For individuals, any criminal conviction comes with collateral consequences – among them the cost of paying a lawyer, the potential loss of a job and the stigma that attends being labeled a criminal. Those convicted often have to live with that fallout. As Sammy Davis Jr. intoned in theme song of the otherwise forgettable 1970s cop show “Baretta”: “Don’t do the crime if you can’t do the time.”

Corporate crime has usually elicited a different response. A company can be convicted based on the conduct of a single employee, so otherwise innocent staff members, along with customers and stakeholders, could be harmed by a conviction. Arthur Andersen had 85,000 employees and thousands of clients worldwide. They were all affected by the misconduct of a few employees and partners in the Houston office who destroyed documents related to Arthur Andersen’s audit work for the Enron Corporation.

The Supreme Court ultimately held that the trial judge’s instructions to the jury failed to require the necessary proof that Arthur Andersen knew its actions were wrong.
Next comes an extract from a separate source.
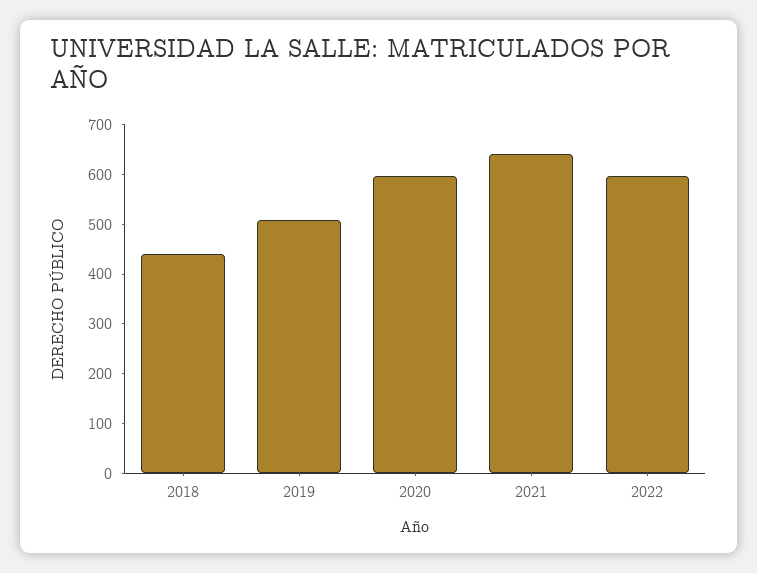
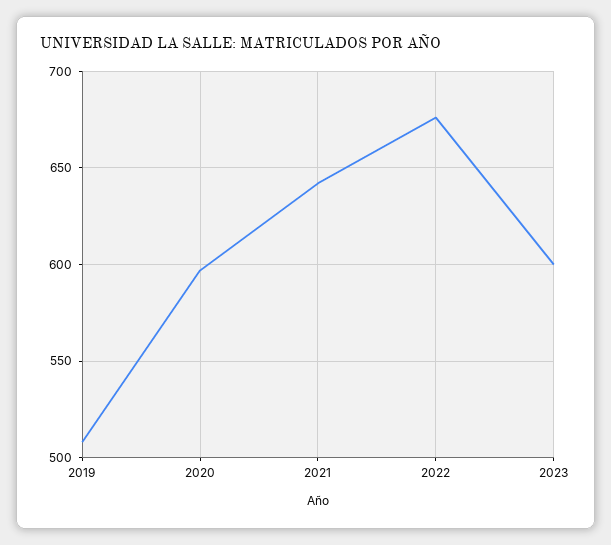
2018: 440 -> none
2022: 600 -> 675
2023: none -> 600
It is important to note that the court’s decision did not find that Arthur Andersen was not guilty of any misconduct.

Preet Bharara, the United States attorney in Manhattan, signaled a different approach in a speech in March when he said that “after Arthur Andersen, the pendulum has swung too far and needs to swing back a bit.” He rejected the notion that some banks were “too big to jail,” so “you can expect that before too long a significant financial institution will be charged with a felony or be made to plead guilty to a felony, where the conduct warrants it.”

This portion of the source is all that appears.